Bed of roses
On October 10th, Bed of roses (Twin Ghost), an exhibition produced by the North American artist Peregrine Honig as a result of her production within the ´acePIRAR, International Program of Artistic Residences was exhibited in the ‘ace house.
The exhibition was accompanied by the visit of the North American musicians Mark Southerland and Christine Brebes and the Argentines Andrés Beeusaert and Quique Ferrari who performed live Jazz and other musical genres.
ABOUT ROSES BED [The Ghost Twin] (By Peregrine Honig)
The image of a child / pubescent is the center of this new series of works. It started in my hometown, Kansas City in the State of Missouri, a city ranked eighth in the US in terms of murder and wrongful death. This drawing has traveled with me and has been culturally transformed into Buenos Aires.
The boy / pubescent is shy, fragile and effeminate in a negotiable masculinity. Here in Argentina it is referred as “puto” a word that in common language could be a middle ground between fagot and idiot (everyone insists that everything depends on the context in which the word is said). I portray him and his double / twin – a ghost of himself, a memory of the past and a manifestation of the present itself. In the portrait, he is both American and Argentine. He is a boy who will never become a man.
In the year 2000, a case was reported of two young women who had lost their parents during the Argentine dictatorship. They were 21 and 22 years old, and they were both called Victoria. They emerged as twins from the same past; they existed within a past and a present, shortening time and filling the moments of a forgotten memory. They are the resurrected disappeared, but addicted to the history of an absent past.

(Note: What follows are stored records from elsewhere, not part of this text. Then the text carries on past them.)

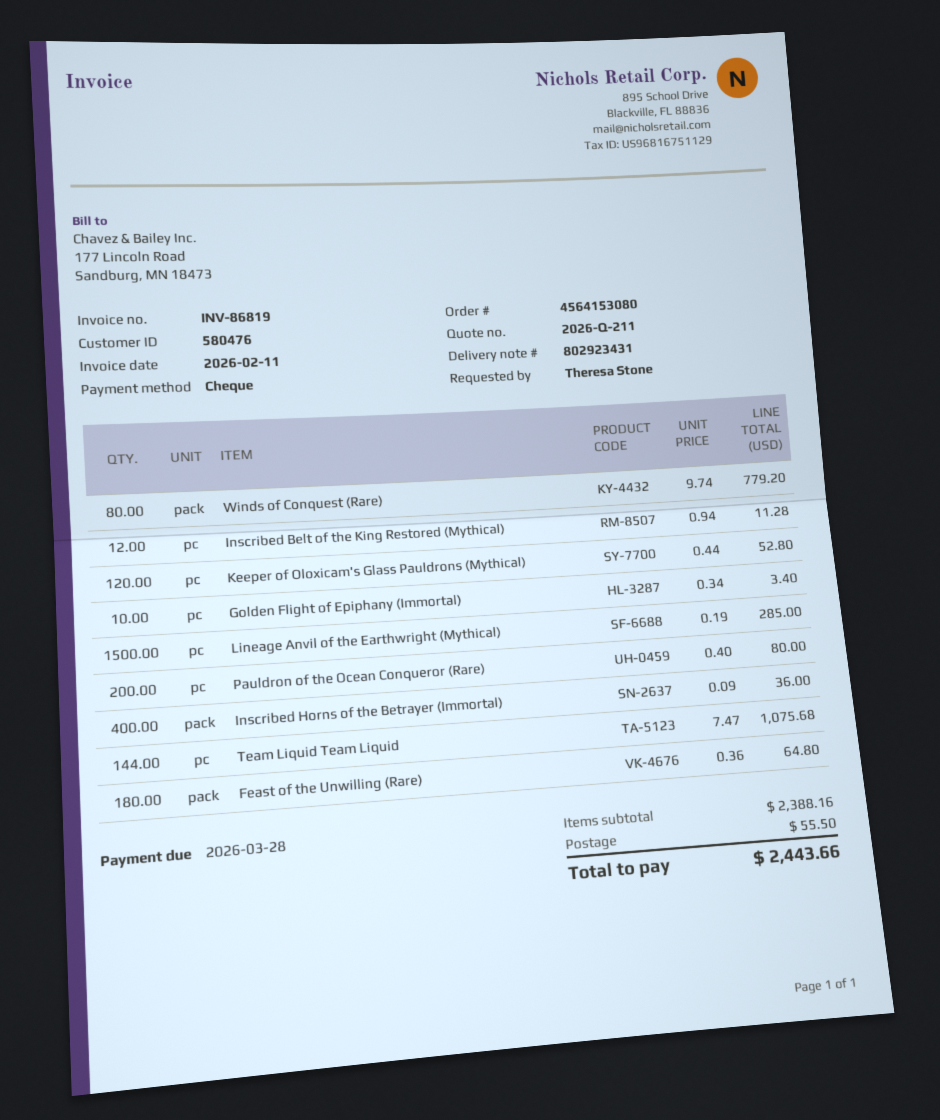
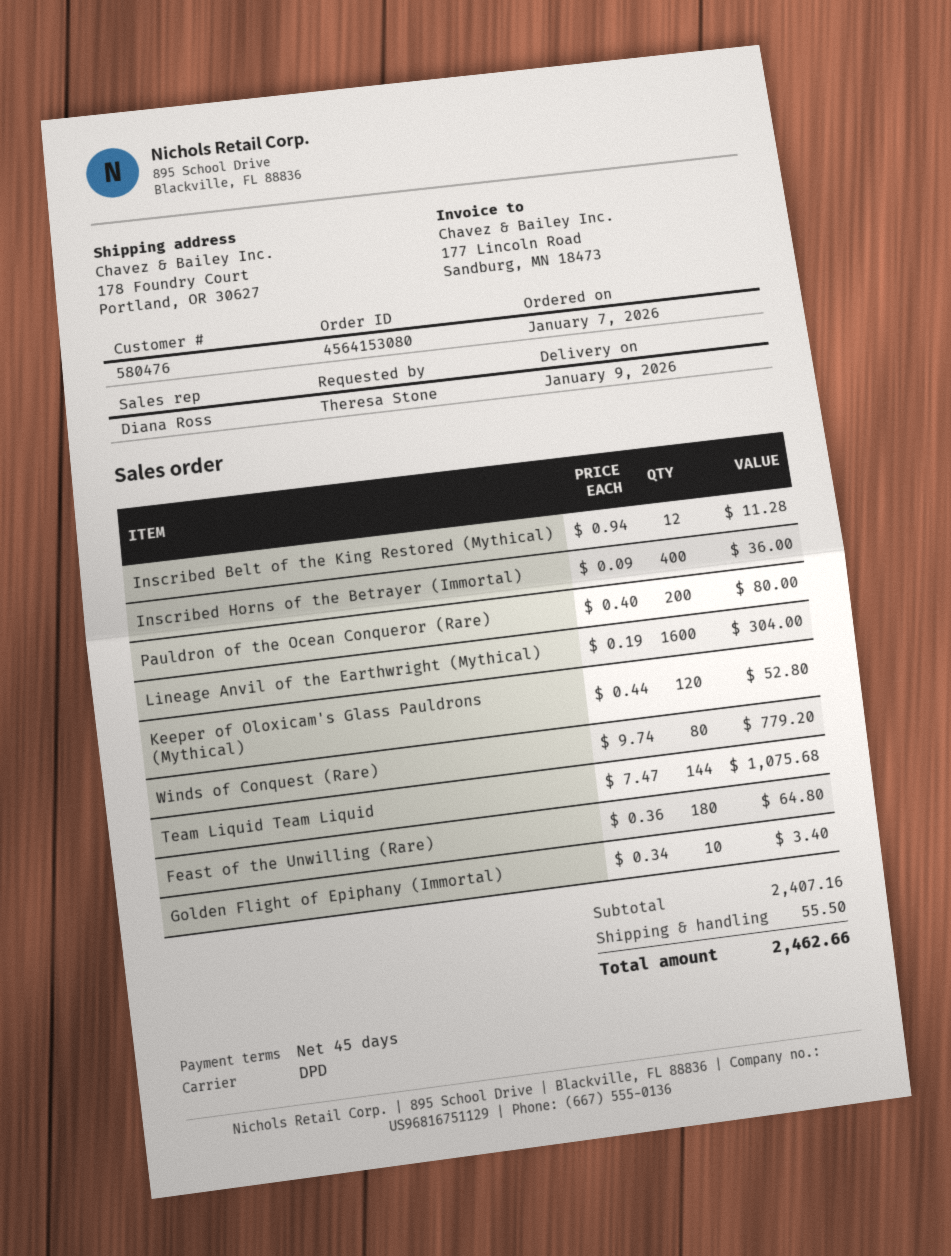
Lineage Anvil of the Earthwright (Mythical): 1500 x 0.19 = 285.00 -> 1600 x 0.19 = 304.00
subtotal: 2388.16 -> 2407.16
total: 2443.66 -> 2462.66

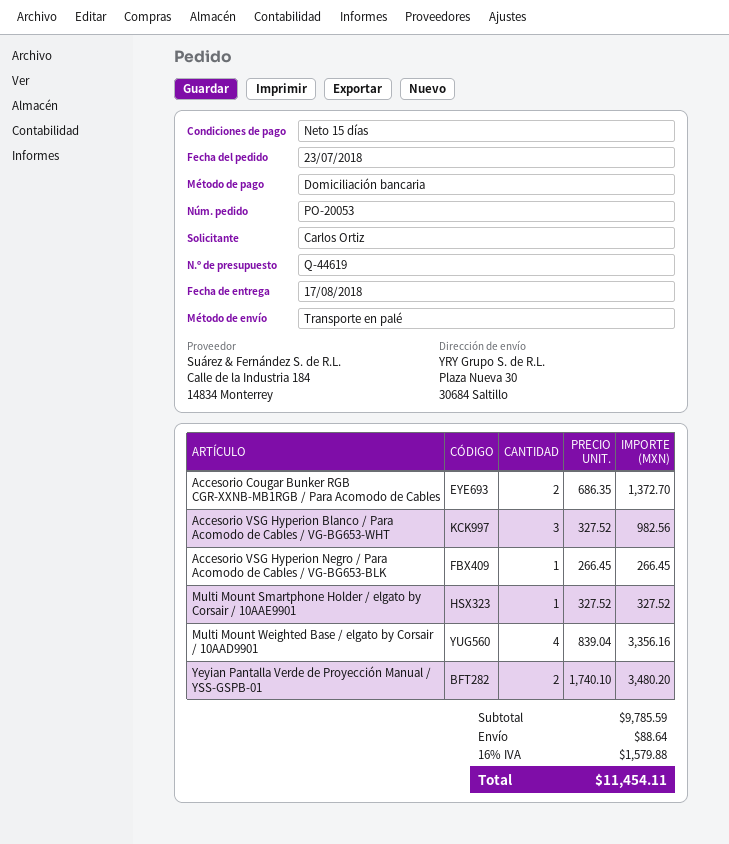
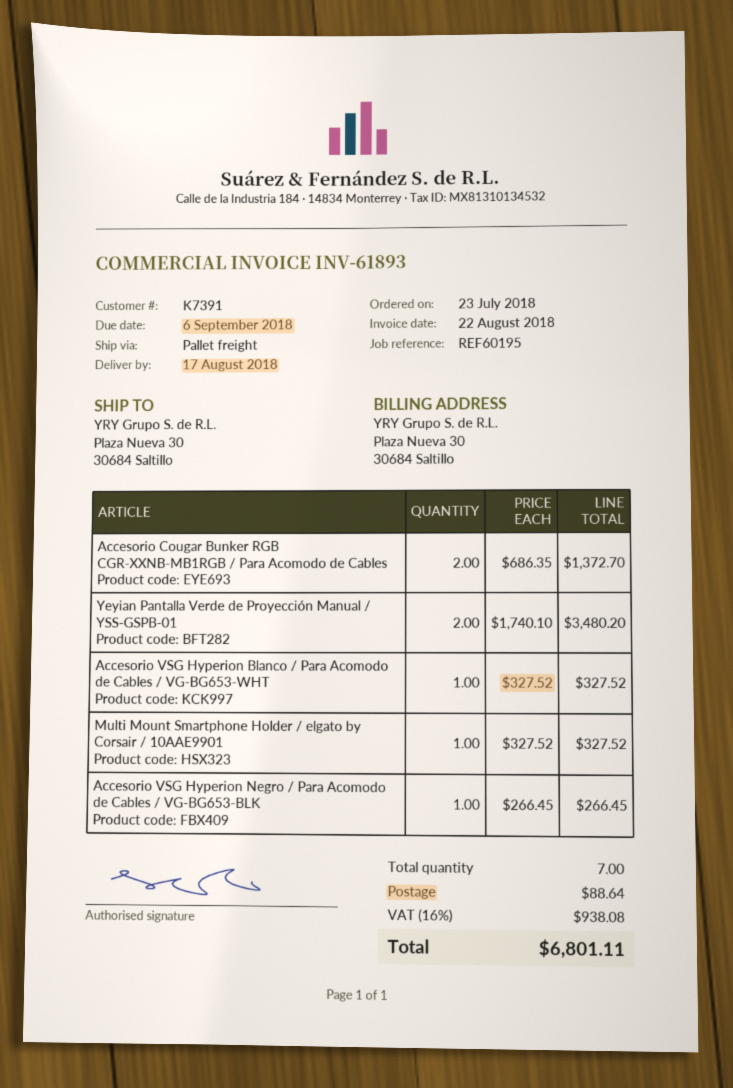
Accesorio VSG Hyperion Blanco / Para Acomodo de Cables / VG-BG653-WHT: 3 x 327.52 = 982.56 -> 1 x 327.52 = 327.52
Multi Mount Weighted Base / elgato by Corsair / 10AAD9901: 4 x 839.04 = 3356.16 -> none
tax: 16% = 1579.88 -> 16% = 938.08
total: 11454.11 -> 6801.11

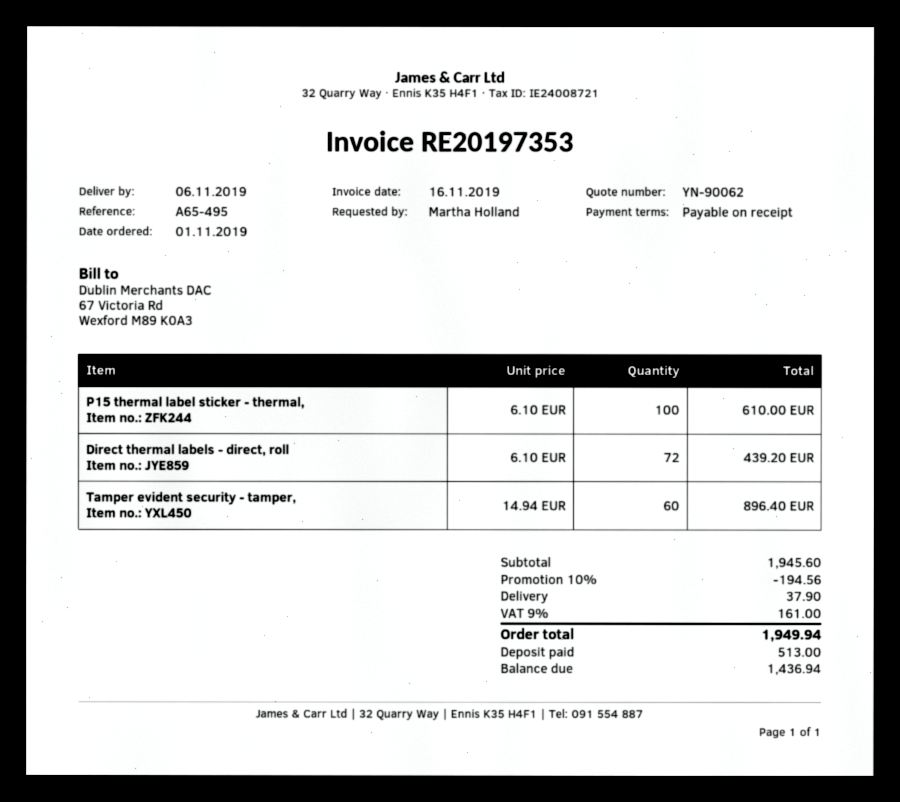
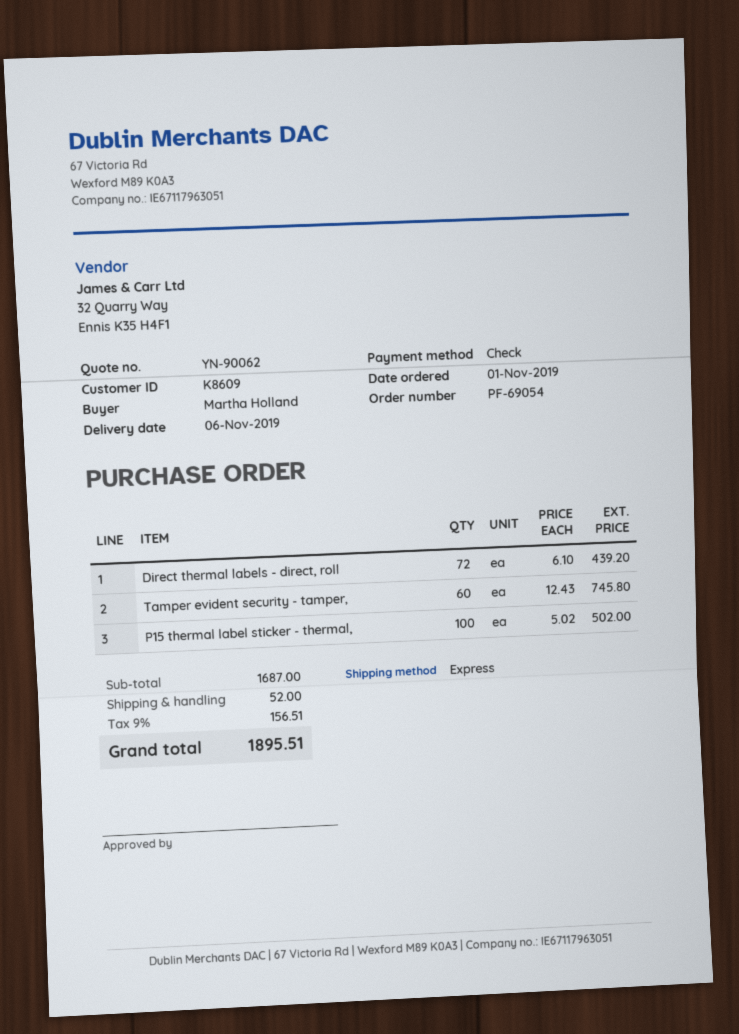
P15 thermal label sticker - thermal,: 100 x 6.10 = 610.00 -> 100 x 5.02 = 502.00
Tamper evident security - tamper,: 60 x 14.94 = 896.40 -> 60 x 12.43 = 745.80
subtotal: 1945.60 -> 1687.00
discount: 10% = 194.56 -> none
shipping: 37.90 -> 52.00
tax: 9% = 161.00 -> 9% = 156.51
total: 1949.94 -> 1895.51

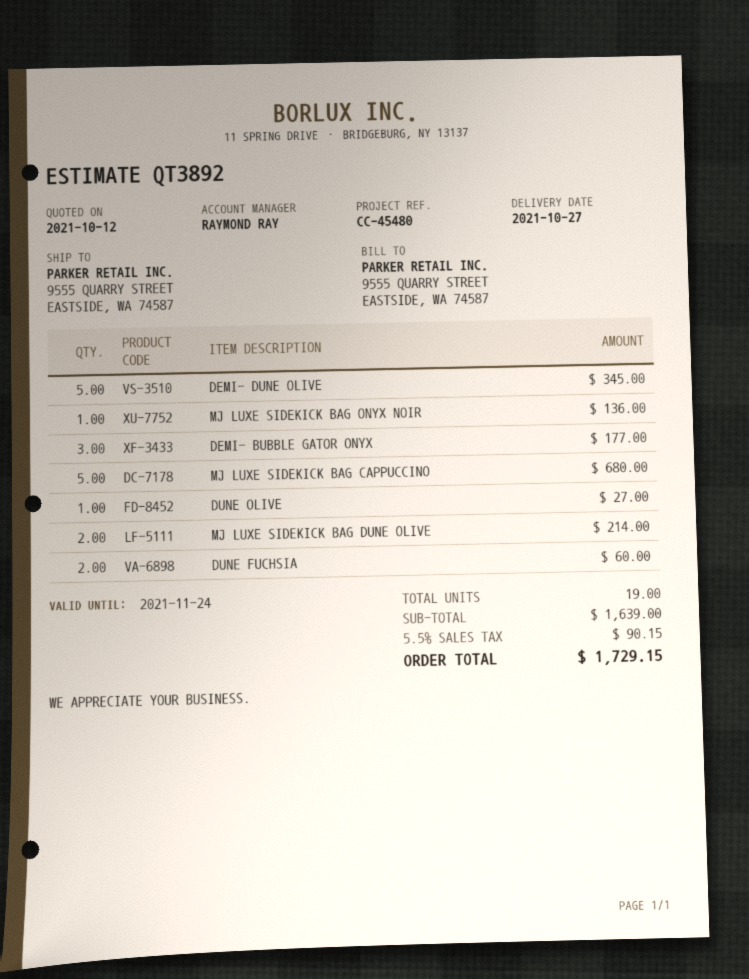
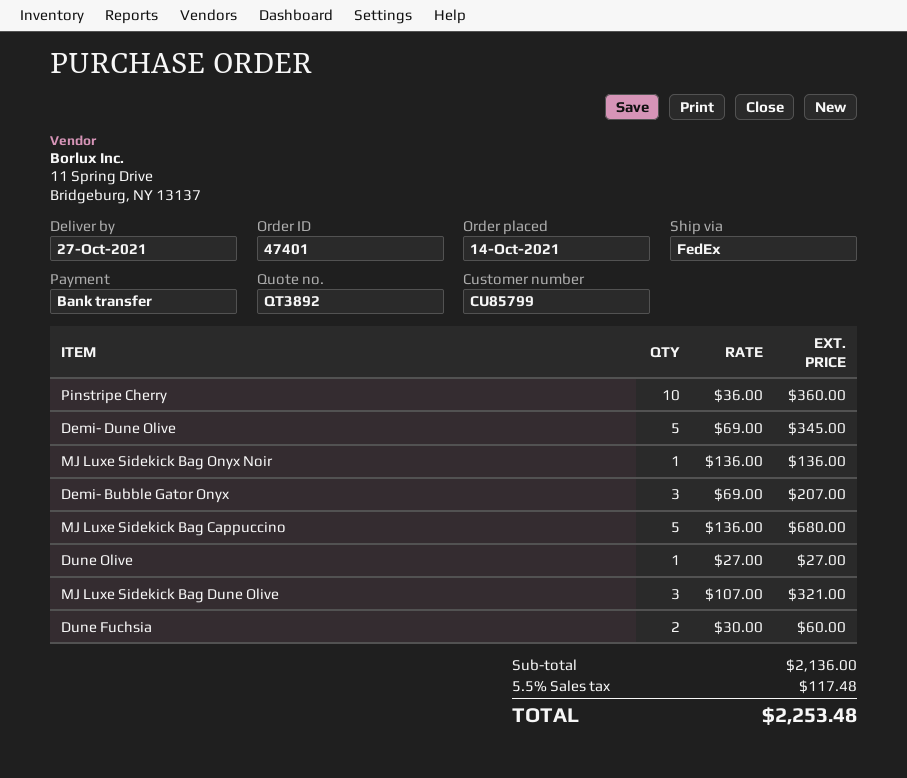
DEMI- BUBBLE GATOR ONYX: 3 for 177.00 -> 3 for 207.00
MJ LUXE SIDEKICK BAG DUNE OLIVE: 2 for 214.00 -> 3 for 321.00
Pinstripe Cherry: none -> 10 for 360.00
subtotal: 1639.00 -> 2136.00
tax: 5.5% = 90.15 -> 5.5% = 117.48
total: 1729.15 -> 2253.48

I walk everyday past the plaster statues of the Virgin Mary and Jesus, located inside a glass urn in the always congested Train Station in Retiro. Those two statues represent and provide a moment of rest to all of those who stop to look at them. People usually observe them with a fixed gaze and have a feeling of hope, marking their fingerprints on the glass before passing on their way through the pinwheel. Their tracks leave ghostly memories of the presence of people who were once there. For me, they are momentary reminders of the disappeared, who are still walking in Argentina, a country where the law of legal abortion was recently voted. We are all looking for a twin from the past. And in these moments of subversive identity, of the search to find the other half, that my work exists.